> **EXERCISE AIM**: Please write out the full listing beneath this line exactly, skipping its images.

[[ INPUT MATERIAL, beginning ]]

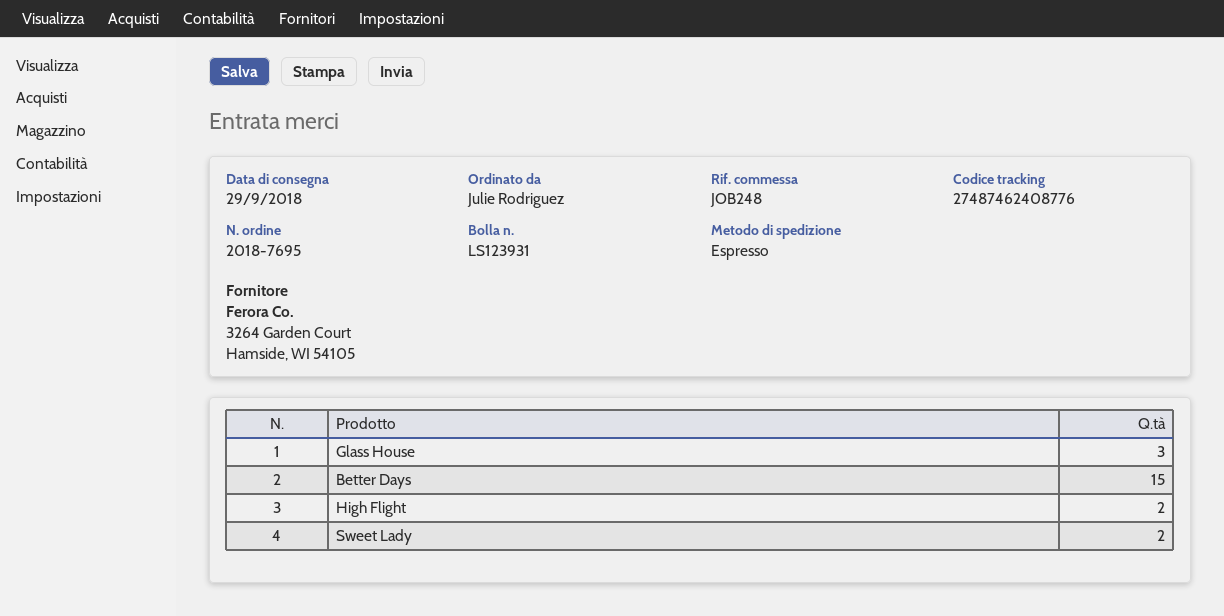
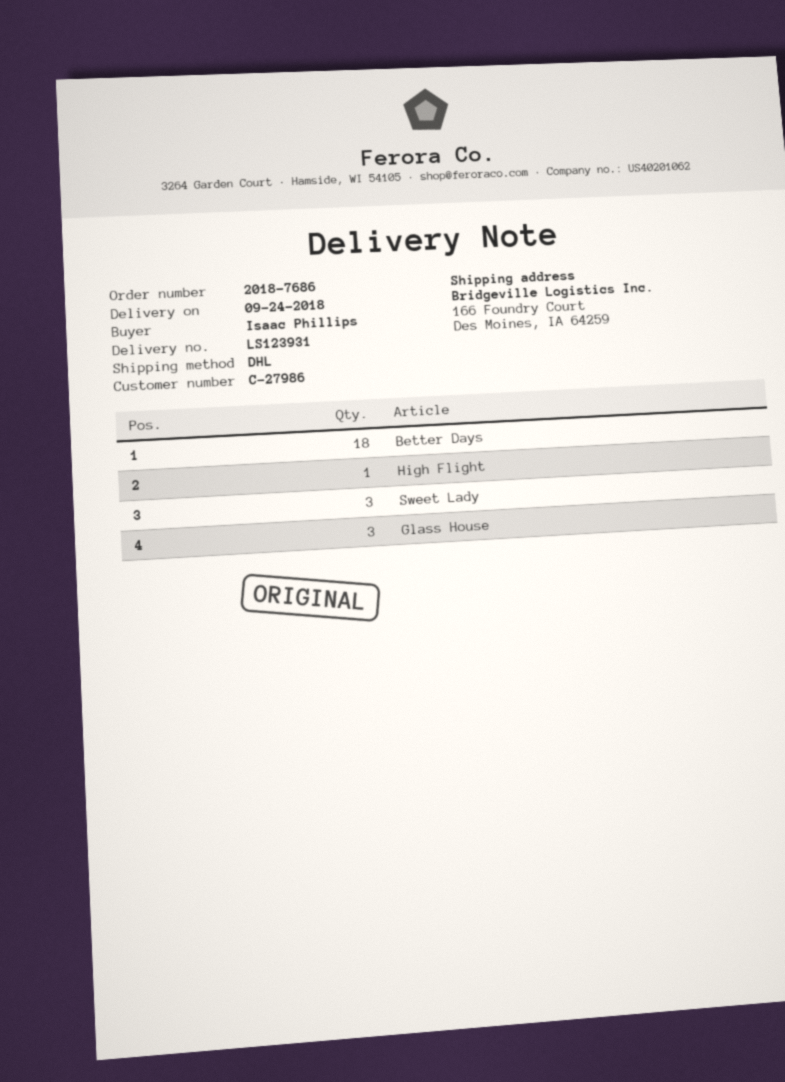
order number: 2018-7695 -> 2018-7686
delivery date: 2018-09-29 -> 2018-09-24
ordered by: Julie Rodriguez -> Isaac Phillips
shipping method: express -> DHL
Better Days: 15 -> 18
High Flight: 2 -> 1
Sweet Lady: 2 -> 3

[[ INPUT MATERIAL, end ]]

> **EXERCISE ANSWER**:
order number: 2018-7695 -> 2018-7686
delivery date: 2018-09-29 -> 2018-09-24
ordered by: Julie Rodriguez -> Isaac Phillips
shipping method: express -> DHL
Better Days: 15 -> 18
High Flight: 2 -> 1
Sweet Lady: 2 -> 3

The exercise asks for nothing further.